Prior to October of 2005, it was possible to discharge private student loan debts in chapter 7 and chapter 13 bankruptcies while federal student loans have historically remained non dischargeable. However with the passage of the Bankruptcy Abuse Prevention and Consumer Protection Act of 2005 (BAPCPA), essentially every type of student loan–both public/federal and private– cannot be discharged in bankruptcy.

If passed, the Fairness for Struggling for Students Act will effectively reverse the 2005 changes to the Bankruptcy Code and once again make private student loans dischargeable in a bankruptcy proceeding. Under the Act, private student loans would be treated the same as credit cards, i.e., bankruptcy would discharge private student loan debts same along with most other general unsecured debts such as credit cards and other unsecured loans.

Be sure to read more about student loans and relief options at the Wartchow Law’s Student Loan Blog.

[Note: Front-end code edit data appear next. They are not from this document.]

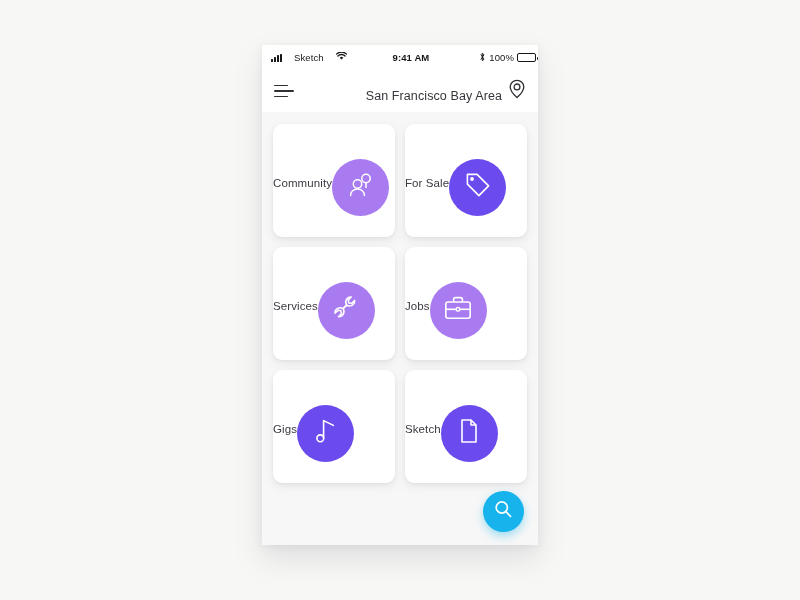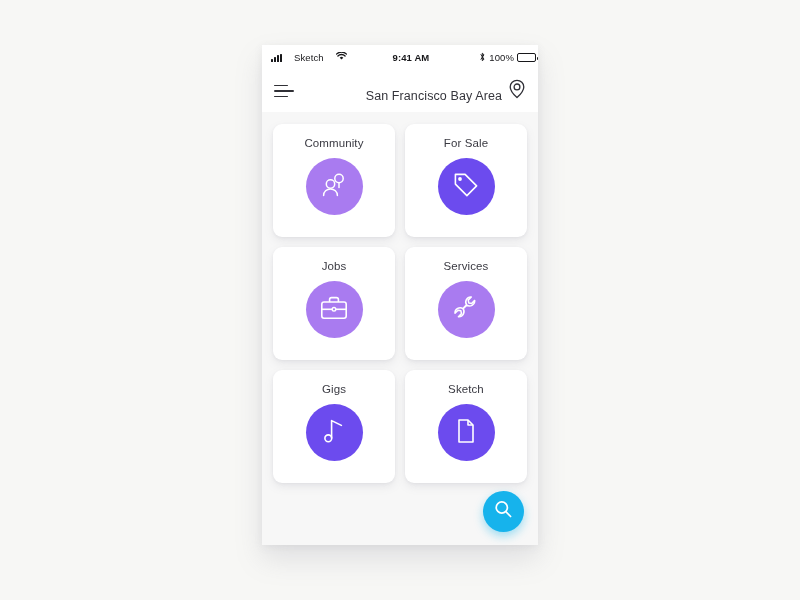--- a/index.html
+++ b/index.html
@@ -168,21 +168,20 @@
     gap: 10px;
   }
   .card {
     width: 122px;
     height: 113px;
     background: #ffffff;
     border-radius: 9px;
     box-shadow: 0 4px 9px rgba(130,130,150,0.13),
                 0 1px 3px rgba(130,130,150,0.10);
     display: flex;
-    flex-direction: column;
     align-items: center;
     box-sizing: border-box;
     padding-top: 13px;
     cursor: pointer;
   }
   .card-label {
     font-size: 11.5px;
     color: #3a3a42;
     letter-spacing: 0.1px;
     margin-bottom: 9px;
@@ -294,41 +293,41 @@
             <span>
               <svg width="28" height="28" viewBox="0 0 28 28">
                 <path d="M13.1 3.4 L3.4 3.4 L3.4 13.1 L14.9 24.6 L24.6 14.9 Z" stroke="#ffffff" stroke-width="1.6" fill="none" stroke-linejoin="round"></path>
                 <circle cx="8.0" cy="8.0" r="1.9" fill="#ffffff"></circle>
               </svg>
             </span>
           </div>
         </div>
 
         <div class="card">
+          <div class="card-label">Services</div>
+          <div class="card-circle" style="background:#a97bf0">
+            <span>
+              <svg width="30" height="30" viewBox="0 0 30 30">
+                <g stroke="#ffffff" stroke-width="1.5" fill="none" stroke-linejoin="round" stroke-linecap="round">
+                  <path d="M20.3 4.0 a5.1 5.1 0 0 0 -4.5 8.2 L12.2 15.8 a5.1 5.1 0 0 0 -8.2 4.5 l3.1 -3.1 2.8 0.6 0.6 2.8 -3.1 3.1 a5.1 5.1 0 0 0 4.5 -8.2 l3.6 -3.6 a5.1 5.1 0 0 0 8.2 -4.5 l-3.1 3.1 -2.8 -0.6 -0.6 -2.8 Z"></path>
+                </g>
+              </svg>
+            </span>
+          </div>
+        </div>
+
+        <div class="card">
           <div class="card-label">Jobs</div>
           <div class="card-circle" style="background:#a97bf0">
             <span>
               <svg width="30" height="28" viewBox="0 0 30 28">
                 <rect x="2.8" y="8.0" width="24.4" height="16.2" rx="2.2" stroke="#ffffff" stroke-width="1.6" fill="none"></rect>
                 <path d="M10.6 8.0 L10.6 5.6 A2.0 2.0 0 0 1 12.6 3.6 L17.4 3.6 A2.0 2.0 0 0 1 19.4 5.6 L19.4 8.0" stroke="#ffffff" stroke-width="1.6" fill="none" stroke-linejoin="round"></path>
                 <path d="M2.8 15.3 L27.2 15.3" stroke="#ffffff" stroke-width="1.6" fill="none"></path>
                 <circle cx="15" cy="15.3" r="1.8" fill="#a97bf0" stroke="#ffffff" stroke-width="1.4"></circle>
-              </svg>
-            </span>
-          </div>
-        </div>
-
-        <div class="card">
-          <div class="card-label">Services</div>
-          <div class="card-circle" style="background:#a97bf0">
-            <span>
-              <svg width="30" height="30" viewBox="0 0 30 30">
-                <g stroke="#ffffff" stroke-width="1.5" fill="none" stroke-linejoin="round" stroke-linecap="round">
-                  <path d="M20.3 4.0 a5.1 5.1 0 0 0 -4.5 8.2 L12.2 15.8 a5.1 5.1 0 0 0 -8.2 4.5 l3.1 -3.1 2.8 0.6 0.6 2.8 -3.1 3.1 a5.1 5.1 0 0 0 4.5 -8.2 l3.6 -3.6 a5.1 5.1 0 0 0 8.2 -4.5 l-3.1 3.1 -2.8 -0.6 -0.6 -2.8 Z"></path>
-                </g>
               </svg>
             </span>
           </div>
         </div>
 
         <div class="card">
           <div class="card-label">Gigs</div>
           <div class="card-circle" style="background:#6c4bee">
             <span>
               <svg width="24" height="28" viewBox="0 0 24 28">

More on the National Crisis of Defaulted Student Loans: the Income Based Repayment (IBR) Program is One Option to Avoid Wage Garnishment

The student loan debt predicament is to the 2010s what the foreclosure/subprime lending crisis was to the 2000s. Student loans are a massive consumer debt issue that reaches every economic earnings level, from the underemployed recent graduates unable to find a career in their chosen profession, to the experienced professionals earning a median income. Student loan debt service is simply expensive, even for the average employed professional. And little relief is currently available from the federal government or otherwise.

(Read more of my continuing student loan debt blog: The Student Loan “Debt Bomb”: With Student Loan Debt Out of Control, What Can Bankruptcy (and Congress) Do to Help?)

According to Forbes.com in late 2014, the total student debt load in the U.S. is over $1 trillion dollars, a number which comparatively represents about 10% of the amount of outstanding mortgage debt in America. As of early 2015, the interest rate on Stafford is presently 4.66% for undergraduate loans and 6.21% for graduate loans.

As a practical example, a recent graduate from a 4-year public university with an average student loan debt of $30,000 will repay their student loans at $272 per month for at least 10 years. Add a graduate degree to the calculation with the additional average debt of $57,600 and that monthly student debt expense jumps to $917 per month for ten years.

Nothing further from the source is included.